Prompt:
Copy verbatim the span of lines beginning at the line that contains "- R4-2112384 |" and ending with the final line of the data. Exclude pictures from the copy.
Information shown Start Marker
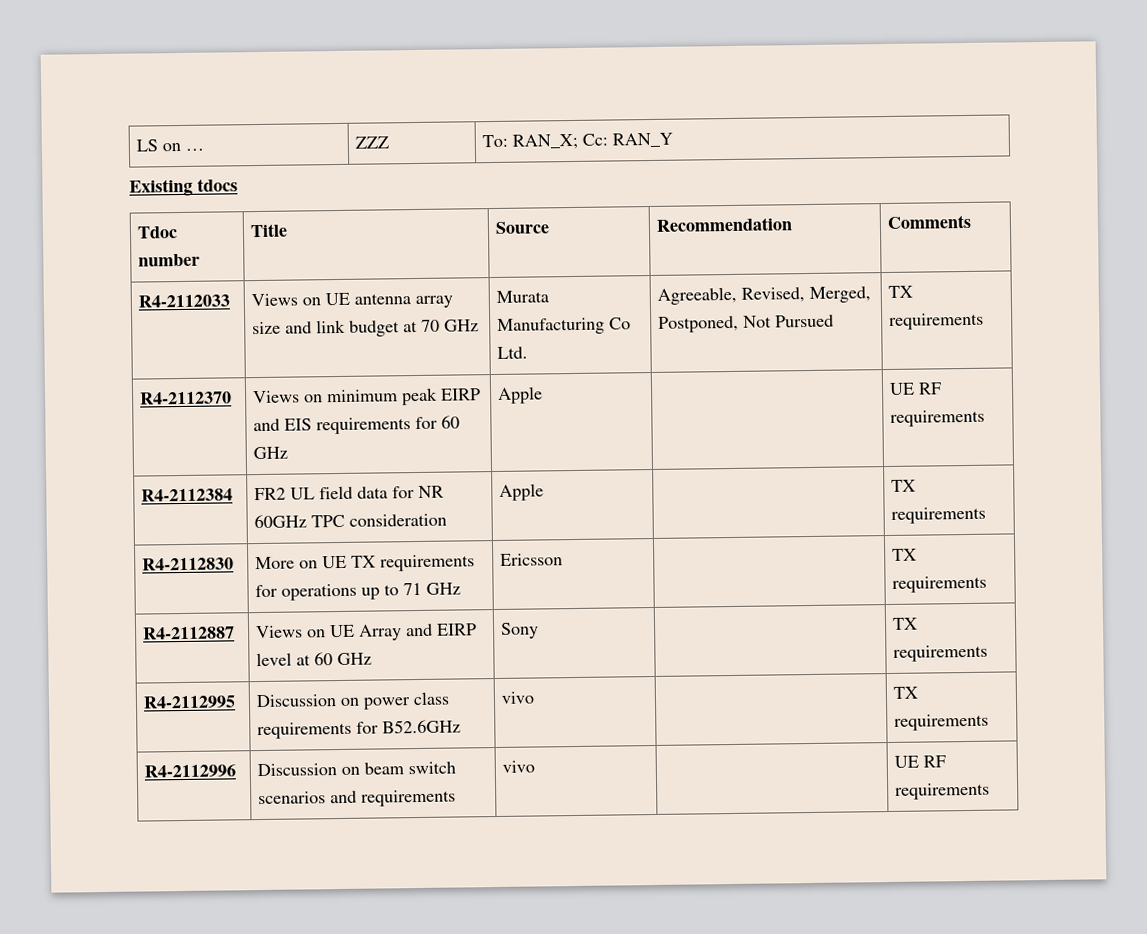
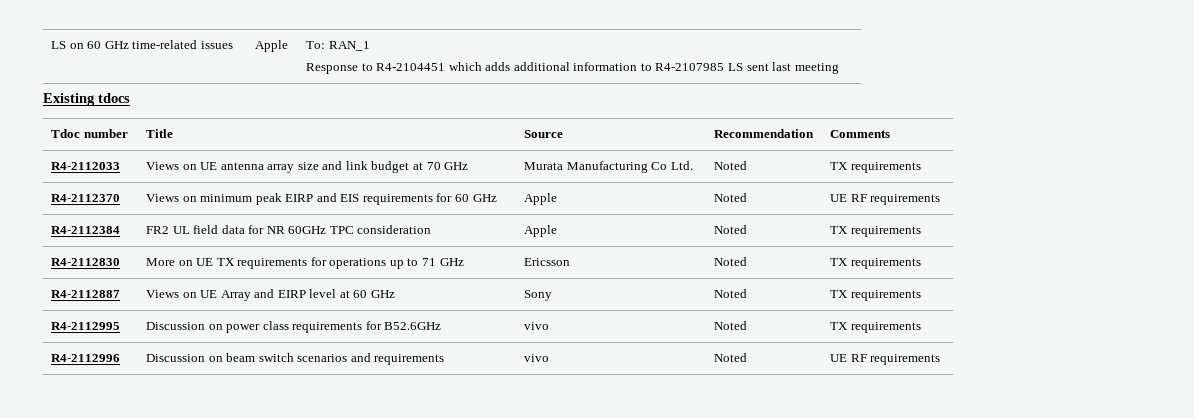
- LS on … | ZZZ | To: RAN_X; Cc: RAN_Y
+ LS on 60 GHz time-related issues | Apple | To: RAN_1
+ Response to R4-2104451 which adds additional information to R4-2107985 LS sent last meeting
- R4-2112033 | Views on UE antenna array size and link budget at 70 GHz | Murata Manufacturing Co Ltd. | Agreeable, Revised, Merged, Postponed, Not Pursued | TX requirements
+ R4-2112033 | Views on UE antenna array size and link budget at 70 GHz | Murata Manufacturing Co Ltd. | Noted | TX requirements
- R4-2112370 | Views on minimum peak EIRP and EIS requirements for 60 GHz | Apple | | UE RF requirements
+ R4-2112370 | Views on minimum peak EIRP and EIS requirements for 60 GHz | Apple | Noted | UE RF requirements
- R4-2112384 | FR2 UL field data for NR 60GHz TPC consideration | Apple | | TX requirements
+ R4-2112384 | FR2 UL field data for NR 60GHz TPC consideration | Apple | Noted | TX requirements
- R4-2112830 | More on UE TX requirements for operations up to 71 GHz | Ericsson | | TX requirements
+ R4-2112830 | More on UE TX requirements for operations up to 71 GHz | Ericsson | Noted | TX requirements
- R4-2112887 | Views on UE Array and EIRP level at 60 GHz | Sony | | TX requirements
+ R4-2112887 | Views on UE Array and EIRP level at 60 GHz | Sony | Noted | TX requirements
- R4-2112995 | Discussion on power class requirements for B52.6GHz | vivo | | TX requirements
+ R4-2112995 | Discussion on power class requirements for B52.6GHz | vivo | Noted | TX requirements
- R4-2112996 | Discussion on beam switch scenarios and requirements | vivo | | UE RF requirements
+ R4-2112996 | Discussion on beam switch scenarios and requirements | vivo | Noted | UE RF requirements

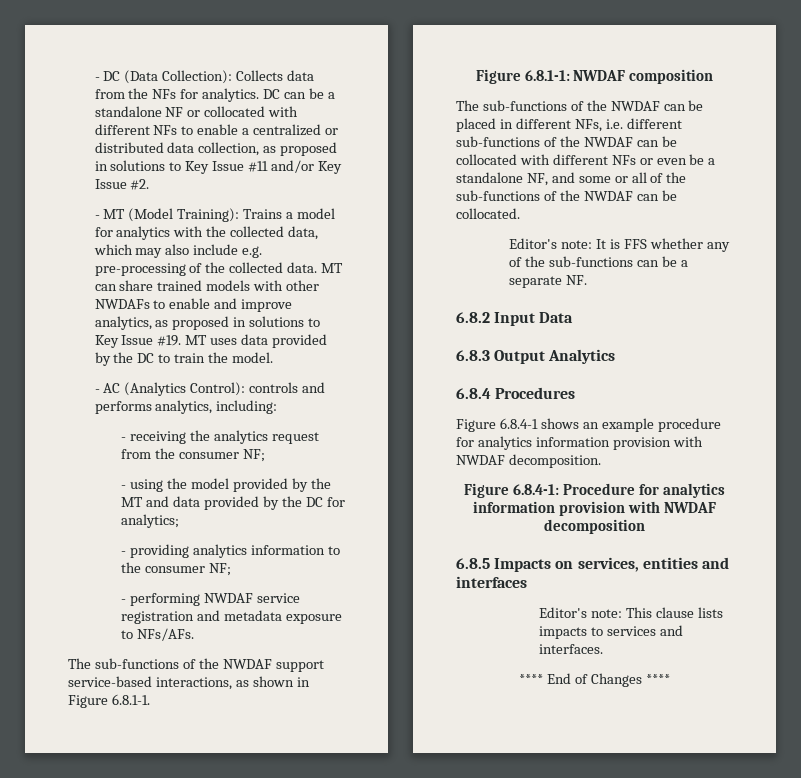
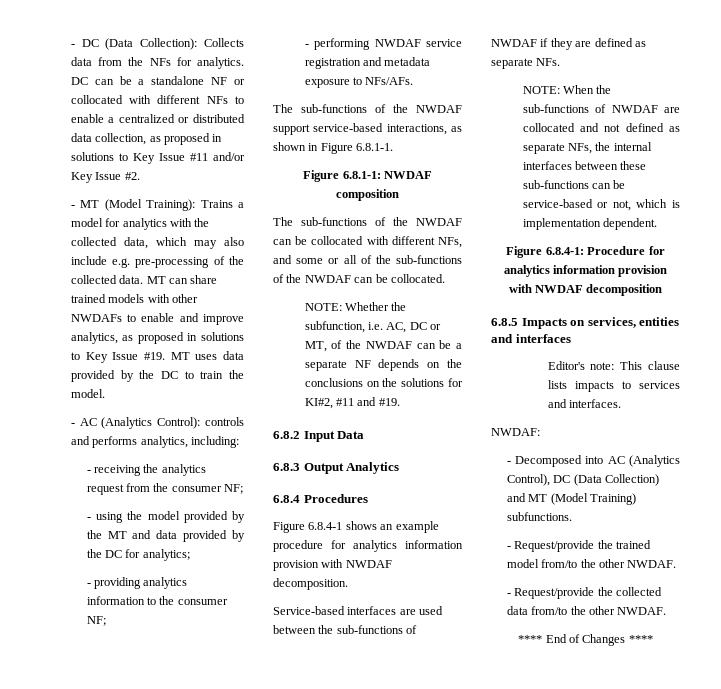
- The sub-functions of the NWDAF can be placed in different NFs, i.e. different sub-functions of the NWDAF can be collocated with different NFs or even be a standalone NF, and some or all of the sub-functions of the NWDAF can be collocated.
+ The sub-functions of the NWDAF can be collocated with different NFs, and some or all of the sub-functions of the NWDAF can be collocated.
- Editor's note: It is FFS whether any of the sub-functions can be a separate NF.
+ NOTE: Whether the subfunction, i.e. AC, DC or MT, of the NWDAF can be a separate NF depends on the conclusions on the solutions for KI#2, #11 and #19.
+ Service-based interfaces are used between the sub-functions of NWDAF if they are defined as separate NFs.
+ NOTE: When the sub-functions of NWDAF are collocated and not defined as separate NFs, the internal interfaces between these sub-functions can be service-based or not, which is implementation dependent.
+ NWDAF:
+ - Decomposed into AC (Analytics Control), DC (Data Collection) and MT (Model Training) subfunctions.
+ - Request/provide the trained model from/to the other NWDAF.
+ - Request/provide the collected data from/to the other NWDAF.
Information shown End Marker
Task solution:
- R4-2112384 | FR2 UL field data for NR 60GHz TPC consideration | Apple | | TX requirements
+ R4-2112384 | FR2 UL field data for NR 60GHz TPC consideration | Apple | Noted | TX requirements
- R4-2112830 | More on UE TX requirements for operations up to 71 GHz | Ericsson | | TX requirements
+ R4-2112830 | More on UE TX requirements for operations up to 71 GHz | Ericsson | Noted | TX requirements
- R4-2112887 | Views on UE Array and EIRP level at 60 GHz | Sony | | TX requirements
+ R4-2112887 | Views on UE Array and EIRP level at 60 GHz | Sony | Noted | TX requirements
- R4-2112995 | Discussion on power class requirements for B52.6GHz | vivo | | TX requirements
+ R4-2112995 | Discussion on power class requirements for B52.6GHz | vivo | Noted | TX requirements
- R4-2112996 | Discussion on beam switch scenarios and requirements | vivo | | UE RF requirements
+ R4-2112996 | Discussion on beam switch scenarios and requirements | vivo | Noted | UE RF requirements

- The sub-functions of the NWDAF can be placed in different NFs, i.e. different sub-functions of the NWDAF can be collocated with different NFs or even be a standalone NF, and some or all of the sub-functions of the NWDAF can be collocated.
+ The sub-functions of the NWDAF can be collocated with different NFs, and some or all of the sub-functions of the NWDAF can be collocated.
- Editor's note: It is FFS whether any of the sub-functions can be a separate NF.
+ NOTE: Whether the subfunction, i.e. AC, DC or MT, of the NWDAF can be a separate NF depends on the conclusions on the solutions for KI#2, #11 and #19.
+ Service-based interfaces are used between the sub-functions of NWDAF if they are defined as separate NFs.
+ NOTE: When the sub-functions of NWDAF are collocated and not defined as separate NFs, the internal interfaces between these sub-functions can be service-based or not, which is implementation dependent.
+ NWDAF:
+ - Decomposed into AC (Analytics Control), DC (Data Collection) and MT (Model Training) subfunctions.
+ - Request/provide the trained model from/to the other NWDAF.
+ - Request/provide the collected data from/to the other NWDAF.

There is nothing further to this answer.